# Directions for this task:
Since pictures do not belong in the copy, please repeat every record below exactly without them.
[Raw data Boundary: Start]
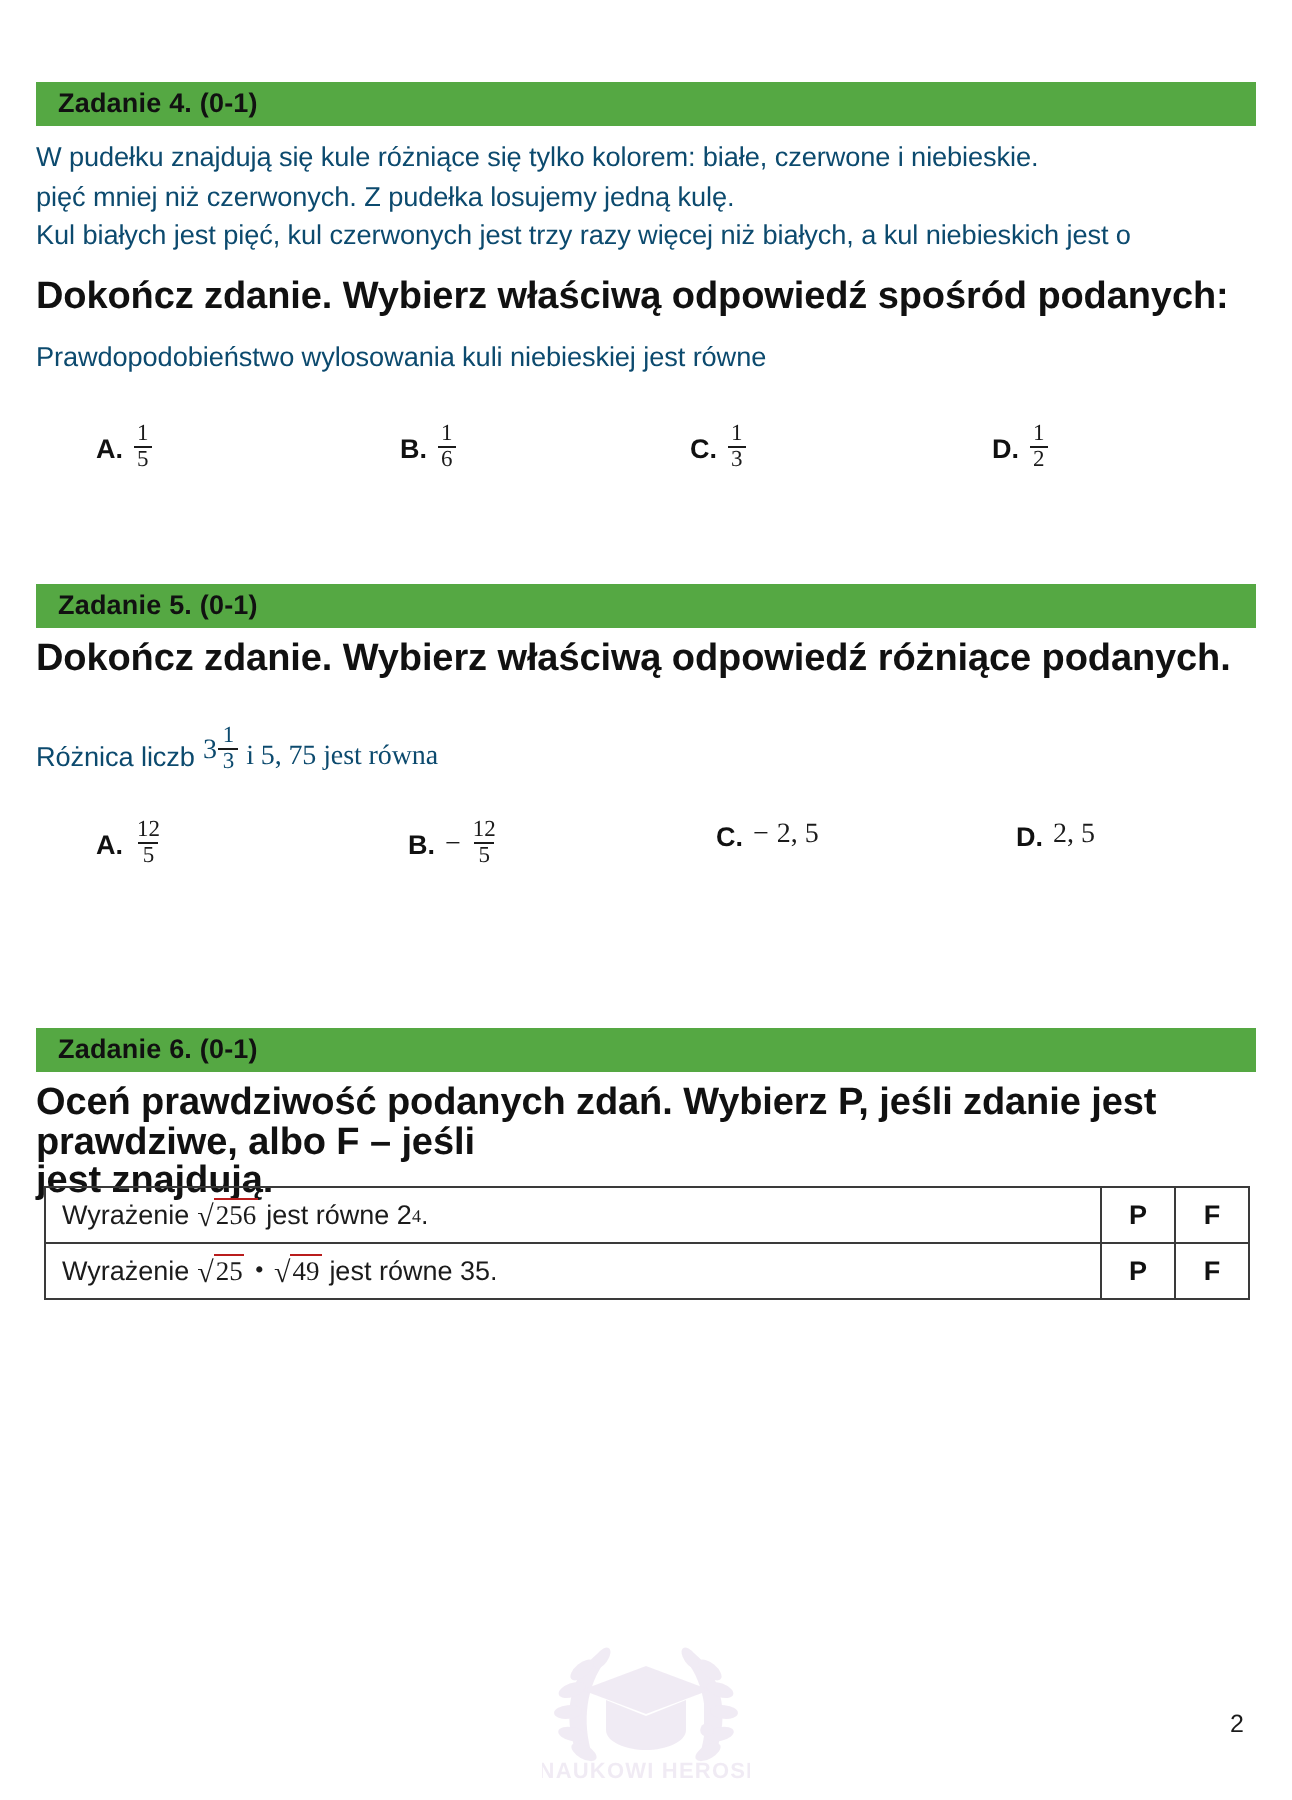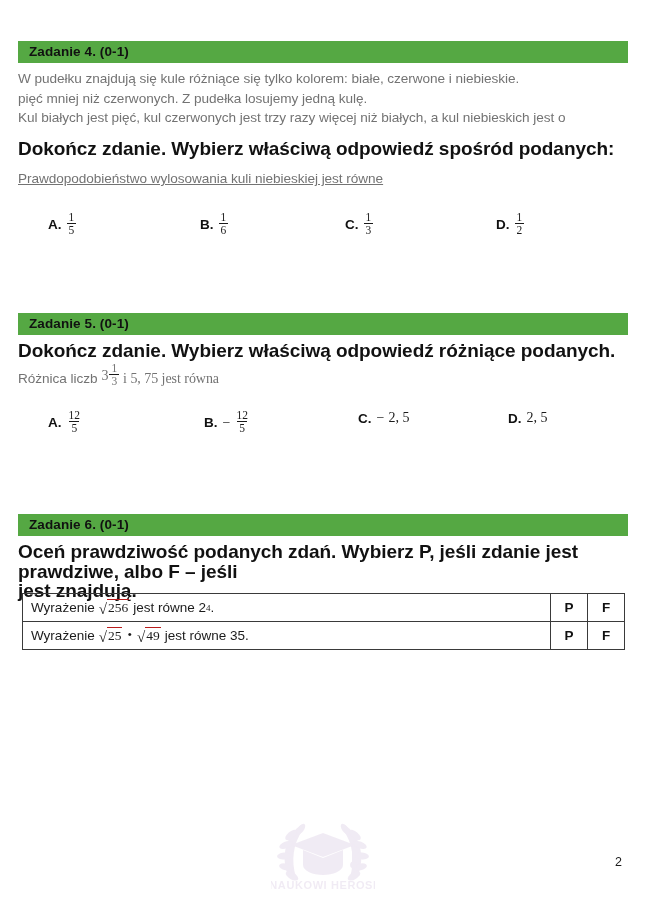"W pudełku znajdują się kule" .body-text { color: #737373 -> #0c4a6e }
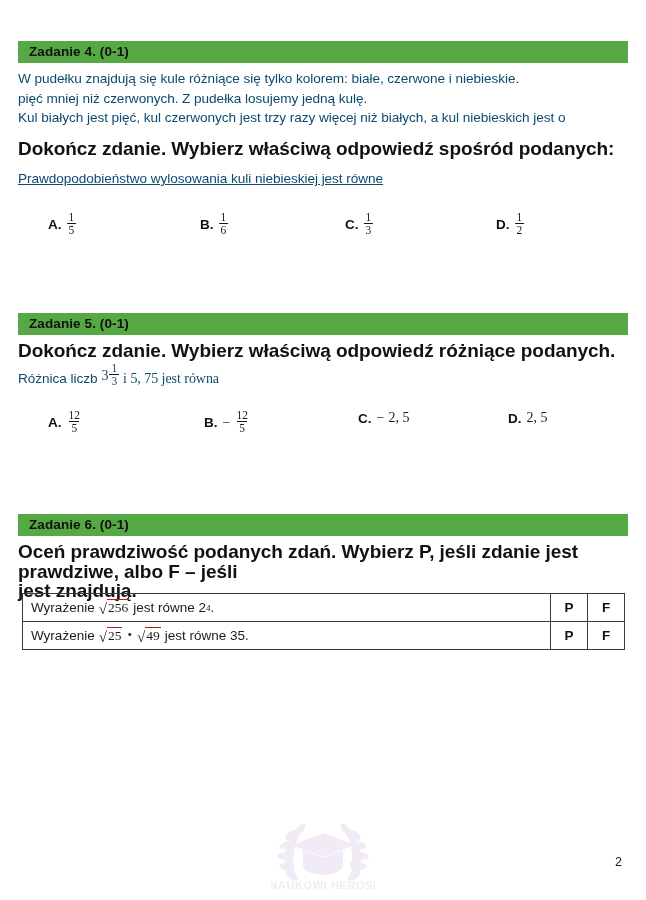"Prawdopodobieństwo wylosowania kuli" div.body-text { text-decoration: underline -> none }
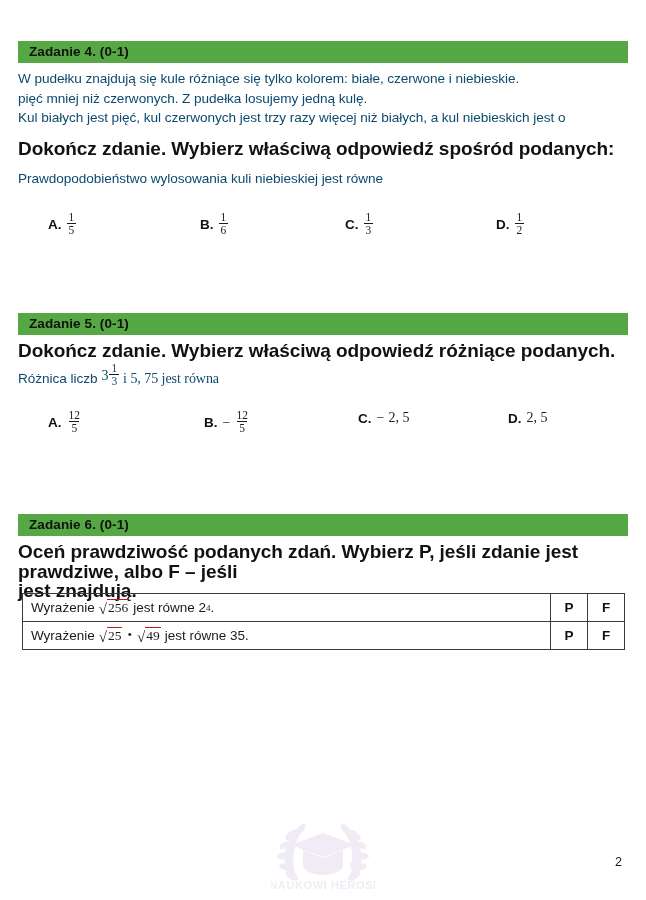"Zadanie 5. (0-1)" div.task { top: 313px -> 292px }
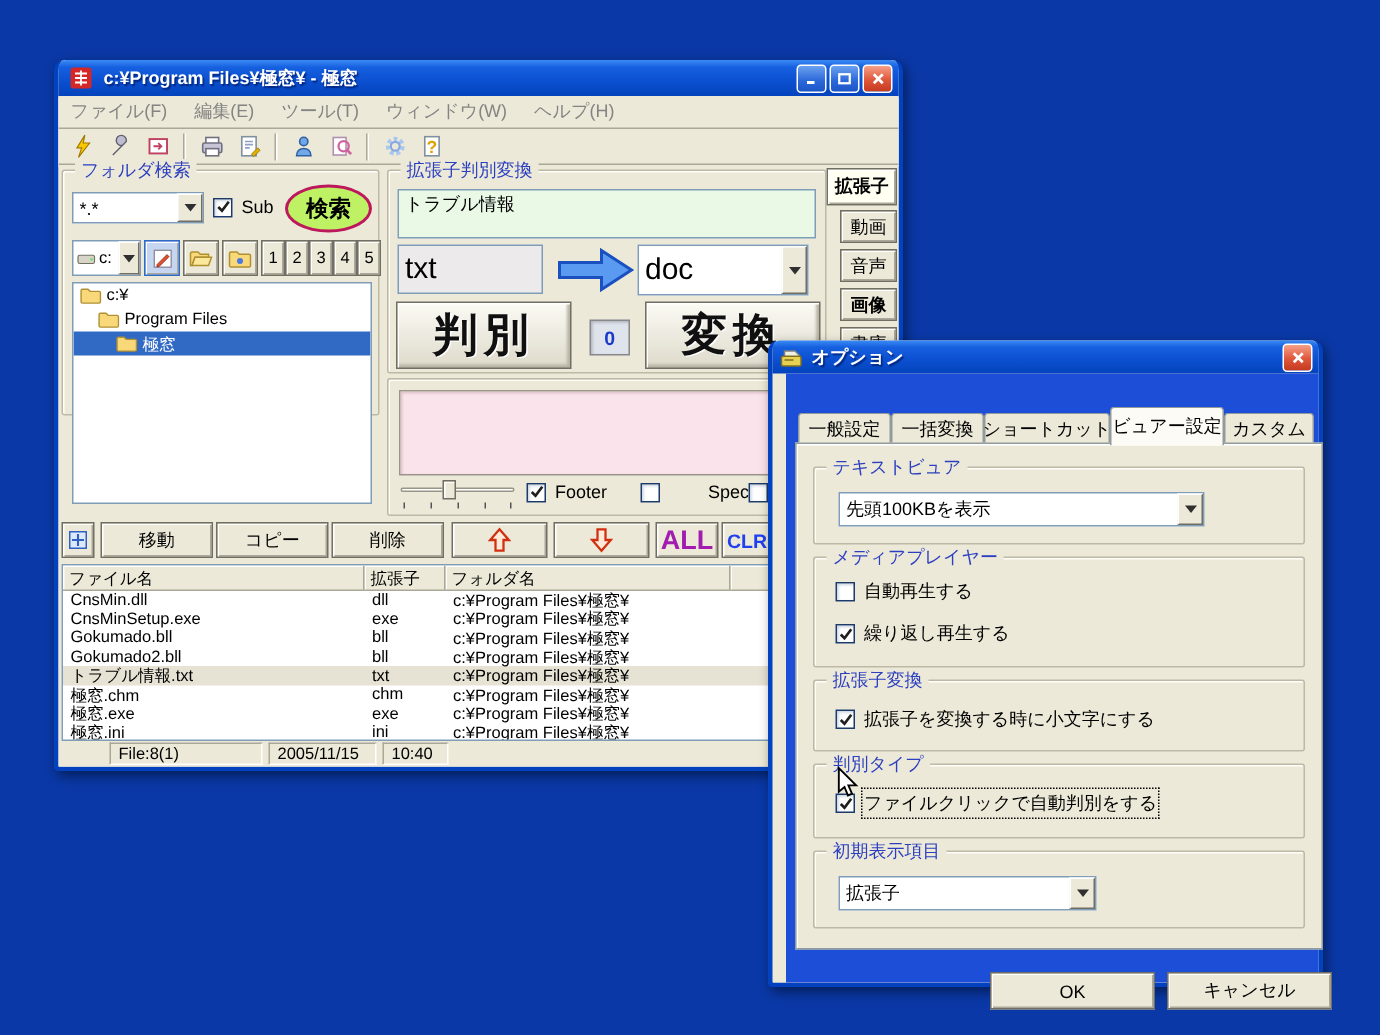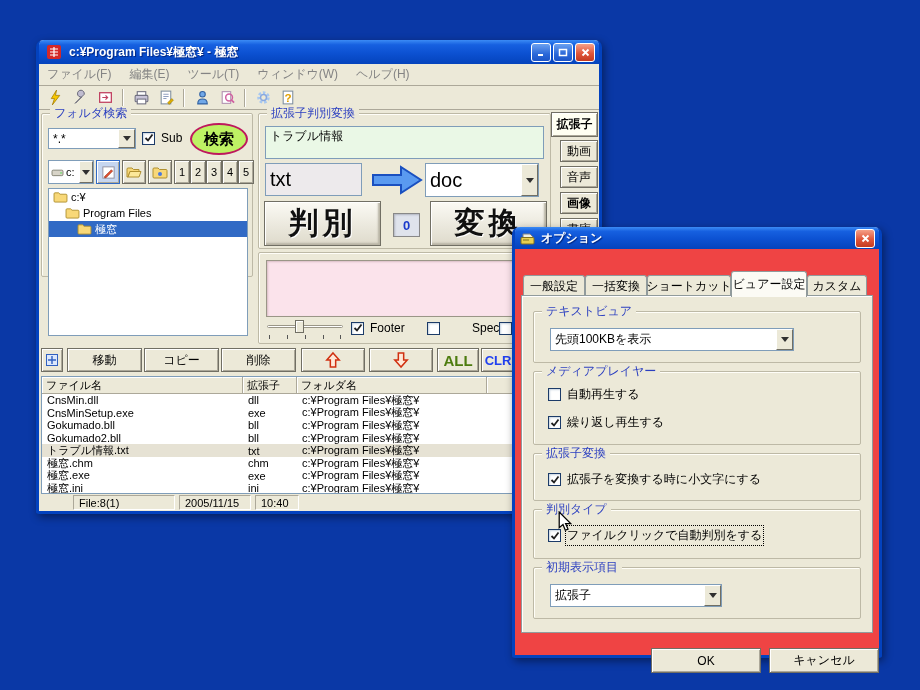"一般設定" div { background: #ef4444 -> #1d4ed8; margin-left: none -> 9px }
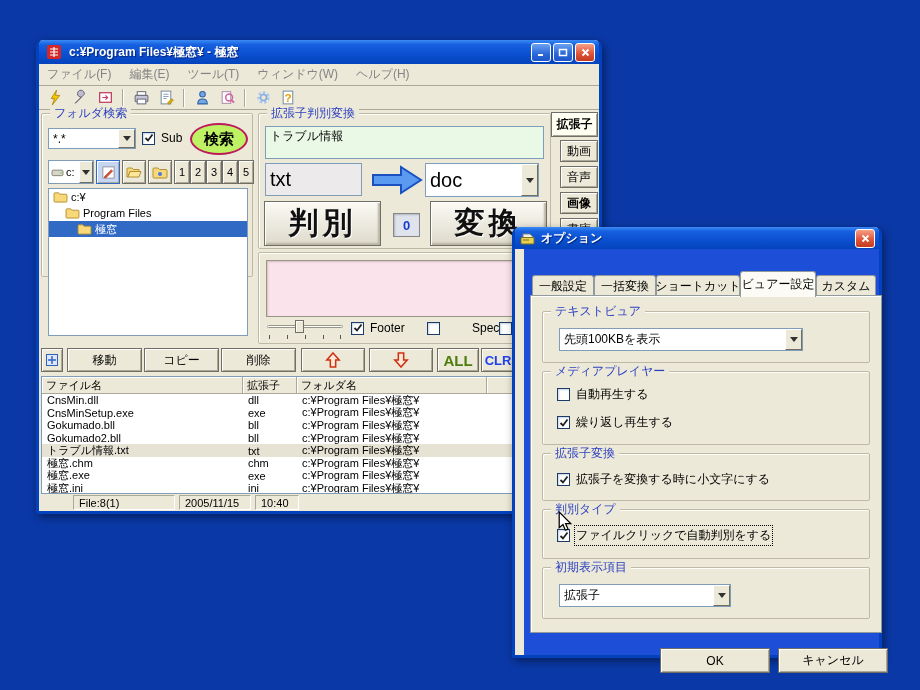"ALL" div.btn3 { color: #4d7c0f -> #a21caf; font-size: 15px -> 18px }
[Raw data Boundary: End]
# Solution for this problem:
"W pudełku znajdują się kule" .body-text { color: #737373 -> #0c4a6e }
"Prawdopodobieństwo wylosowania kuli" div.body-text { text-decoration: underline -> none }
"Zadanie 5. (0-1)" div.task { top: 313px -> 292px }
"一般設定" div { background: #ef4444 -> #1d4ed8; margin-left: none -> 9px }
"ALL" div.btn3 { color: #4d7c0f -> #a21caf; font-size: 15px -> 18px }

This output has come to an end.